■ Task requirements: Up to and including the line containing "order number: PO-69748 -> PO-69705", set down each line of the entries below exactly, starting from the first, and leave out the rest.

Records from a data source:

_____

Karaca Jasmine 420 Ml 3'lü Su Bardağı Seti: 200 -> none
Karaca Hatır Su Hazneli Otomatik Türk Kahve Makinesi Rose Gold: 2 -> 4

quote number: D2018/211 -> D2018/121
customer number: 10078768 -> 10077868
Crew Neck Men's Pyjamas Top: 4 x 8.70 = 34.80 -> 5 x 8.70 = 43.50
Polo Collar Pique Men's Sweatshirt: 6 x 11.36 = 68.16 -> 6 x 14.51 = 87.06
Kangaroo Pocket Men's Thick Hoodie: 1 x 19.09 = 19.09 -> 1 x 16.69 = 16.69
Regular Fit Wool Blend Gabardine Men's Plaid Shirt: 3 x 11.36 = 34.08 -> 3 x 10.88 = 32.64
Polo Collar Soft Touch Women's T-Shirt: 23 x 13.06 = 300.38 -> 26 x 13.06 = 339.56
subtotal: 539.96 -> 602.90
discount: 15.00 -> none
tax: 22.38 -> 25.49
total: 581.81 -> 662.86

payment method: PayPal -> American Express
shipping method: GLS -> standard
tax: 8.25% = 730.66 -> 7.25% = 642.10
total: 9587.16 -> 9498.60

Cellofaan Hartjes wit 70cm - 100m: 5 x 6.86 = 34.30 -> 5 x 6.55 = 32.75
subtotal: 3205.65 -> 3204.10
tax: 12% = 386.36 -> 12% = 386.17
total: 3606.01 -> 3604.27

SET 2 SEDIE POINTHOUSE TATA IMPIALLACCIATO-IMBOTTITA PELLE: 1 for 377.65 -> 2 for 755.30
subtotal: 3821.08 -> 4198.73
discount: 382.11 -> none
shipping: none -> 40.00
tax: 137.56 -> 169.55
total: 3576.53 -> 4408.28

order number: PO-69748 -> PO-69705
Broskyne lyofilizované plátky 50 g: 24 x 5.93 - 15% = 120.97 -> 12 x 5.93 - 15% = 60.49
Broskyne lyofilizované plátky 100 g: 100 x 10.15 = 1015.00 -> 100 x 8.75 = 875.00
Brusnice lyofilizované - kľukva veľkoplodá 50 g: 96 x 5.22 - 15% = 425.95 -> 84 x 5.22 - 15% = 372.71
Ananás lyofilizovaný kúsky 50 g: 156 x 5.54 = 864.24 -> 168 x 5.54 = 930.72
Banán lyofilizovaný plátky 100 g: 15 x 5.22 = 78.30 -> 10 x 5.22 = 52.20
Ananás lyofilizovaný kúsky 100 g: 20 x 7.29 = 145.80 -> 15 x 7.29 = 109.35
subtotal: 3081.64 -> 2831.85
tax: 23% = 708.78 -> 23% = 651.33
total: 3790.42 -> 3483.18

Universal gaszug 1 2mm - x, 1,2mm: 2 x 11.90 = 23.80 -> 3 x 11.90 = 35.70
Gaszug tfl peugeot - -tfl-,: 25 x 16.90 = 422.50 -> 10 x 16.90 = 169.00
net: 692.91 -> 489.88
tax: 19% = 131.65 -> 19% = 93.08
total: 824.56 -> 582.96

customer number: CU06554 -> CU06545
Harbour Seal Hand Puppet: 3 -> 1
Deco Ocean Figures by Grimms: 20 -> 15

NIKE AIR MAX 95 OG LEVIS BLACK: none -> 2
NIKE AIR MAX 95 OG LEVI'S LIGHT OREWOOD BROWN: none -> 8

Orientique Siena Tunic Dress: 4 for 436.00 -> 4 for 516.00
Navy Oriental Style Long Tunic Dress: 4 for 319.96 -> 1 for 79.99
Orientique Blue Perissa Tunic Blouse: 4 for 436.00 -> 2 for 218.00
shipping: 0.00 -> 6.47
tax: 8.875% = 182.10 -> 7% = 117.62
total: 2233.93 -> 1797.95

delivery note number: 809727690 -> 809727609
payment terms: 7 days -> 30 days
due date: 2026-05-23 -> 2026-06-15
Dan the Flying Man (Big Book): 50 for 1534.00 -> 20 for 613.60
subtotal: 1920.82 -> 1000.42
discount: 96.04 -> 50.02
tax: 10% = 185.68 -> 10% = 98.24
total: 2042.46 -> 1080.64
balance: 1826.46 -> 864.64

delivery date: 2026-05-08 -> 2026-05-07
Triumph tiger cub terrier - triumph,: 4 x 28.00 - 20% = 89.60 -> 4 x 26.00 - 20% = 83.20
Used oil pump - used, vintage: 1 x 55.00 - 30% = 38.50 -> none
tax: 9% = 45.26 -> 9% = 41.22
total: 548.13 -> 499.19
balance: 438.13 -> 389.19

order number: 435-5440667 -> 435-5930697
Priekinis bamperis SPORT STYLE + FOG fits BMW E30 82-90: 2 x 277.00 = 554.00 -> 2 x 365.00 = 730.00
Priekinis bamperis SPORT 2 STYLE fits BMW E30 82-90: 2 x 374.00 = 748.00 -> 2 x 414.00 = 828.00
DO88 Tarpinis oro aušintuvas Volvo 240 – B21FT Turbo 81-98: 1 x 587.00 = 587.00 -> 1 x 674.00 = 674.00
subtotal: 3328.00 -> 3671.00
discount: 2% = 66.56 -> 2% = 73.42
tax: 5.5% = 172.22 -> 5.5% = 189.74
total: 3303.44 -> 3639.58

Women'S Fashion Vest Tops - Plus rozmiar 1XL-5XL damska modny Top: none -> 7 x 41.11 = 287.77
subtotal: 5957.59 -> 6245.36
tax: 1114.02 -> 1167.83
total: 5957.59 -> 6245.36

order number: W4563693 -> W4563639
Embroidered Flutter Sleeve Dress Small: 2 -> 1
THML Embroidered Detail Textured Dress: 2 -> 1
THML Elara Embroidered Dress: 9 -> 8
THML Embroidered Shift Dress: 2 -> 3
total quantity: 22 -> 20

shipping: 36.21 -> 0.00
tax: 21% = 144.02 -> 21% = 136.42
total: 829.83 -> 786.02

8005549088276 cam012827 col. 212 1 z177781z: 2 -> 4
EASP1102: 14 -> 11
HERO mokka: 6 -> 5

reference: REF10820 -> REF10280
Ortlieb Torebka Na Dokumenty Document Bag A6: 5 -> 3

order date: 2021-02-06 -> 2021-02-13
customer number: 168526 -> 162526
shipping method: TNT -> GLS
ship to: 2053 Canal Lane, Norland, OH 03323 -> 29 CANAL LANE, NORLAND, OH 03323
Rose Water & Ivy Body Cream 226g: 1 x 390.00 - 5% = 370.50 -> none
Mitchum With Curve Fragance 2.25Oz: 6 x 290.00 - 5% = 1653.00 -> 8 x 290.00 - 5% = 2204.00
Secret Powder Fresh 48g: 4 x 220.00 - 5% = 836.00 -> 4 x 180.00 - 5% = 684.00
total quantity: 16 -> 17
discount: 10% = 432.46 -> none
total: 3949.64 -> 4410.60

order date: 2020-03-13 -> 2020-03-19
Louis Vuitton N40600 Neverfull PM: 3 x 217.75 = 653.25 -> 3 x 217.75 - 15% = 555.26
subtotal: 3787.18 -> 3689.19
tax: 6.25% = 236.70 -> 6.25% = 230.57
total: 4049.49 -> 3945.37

_____

■ Answer to this exercise:
Karaca Jasmine 420 Ml 3'lü Su Bardağı Seti: 200 -> none
Karaca Hatır Su Hazneli Otomatik Türk Kahve Makinesi Rose Gold: 2 -> 4

quote number: D2018/211 -> D2018/121
customer number: 10078768 -> 10077868
Crew Neck Men's Pyjamas Top: 4 x 8.70 = 34.80 -> 5 x 8.70 = 43.50
Polo Collar Pique Men's Sweatshirt: 6 x 11.36 = 68.16 -> 6 x 14.51 = 87.06
Kangaroo Pocket Men's Thick Hoodie: 1 x 19.09 = 19.09 -> 1 x 16.69 = 16.69
Regular Fit Wool Blend Gabardine Men's Plaid Shirt: 3 x 11.36 = 34.08 -> 3 x 10.88 = 32.64
Polo Collar Soft Touch Women's T-Shirt: 23 x 13.06 = 300.38 -> 26 x 13.06 = 339.56
subtotal: 539.96 -> 602.90
discount: 15.00 -> none
tax: 22.38 -> 25.49
total: 581.81 -> 662.86

payment method: PayPal -> American Express
shipping method: GLS -> standard
tax: 8.25% = 730.66 -> 7.25% = 642.10
total: 9587.16 -> 9498.60

Cellofaan Hartjes wit 70cm - 100m: 5 x 6.86 = 34.30 -> 5 x 6.55 = 32.75
subtotal: 3205.65 -> 3204.10
tax: 12% = 386.36 -> 12% = 386.17
total: 3606.01 -> 3604.27

SET 2 SEDIE POINTHOUSE TATA IMPIALLACCIATO-IMBOTTITA PELLE: 1 for 377.65 -> 2 for 755.30
subtotal: 3821.08 -> 4198.73
discount: 382.11 -> none
shipping: none -> 40.00
tax: 137.56 -> 169.55
total: 3576.53 -> 4408.28

order number: PO-69748 -> PO-69705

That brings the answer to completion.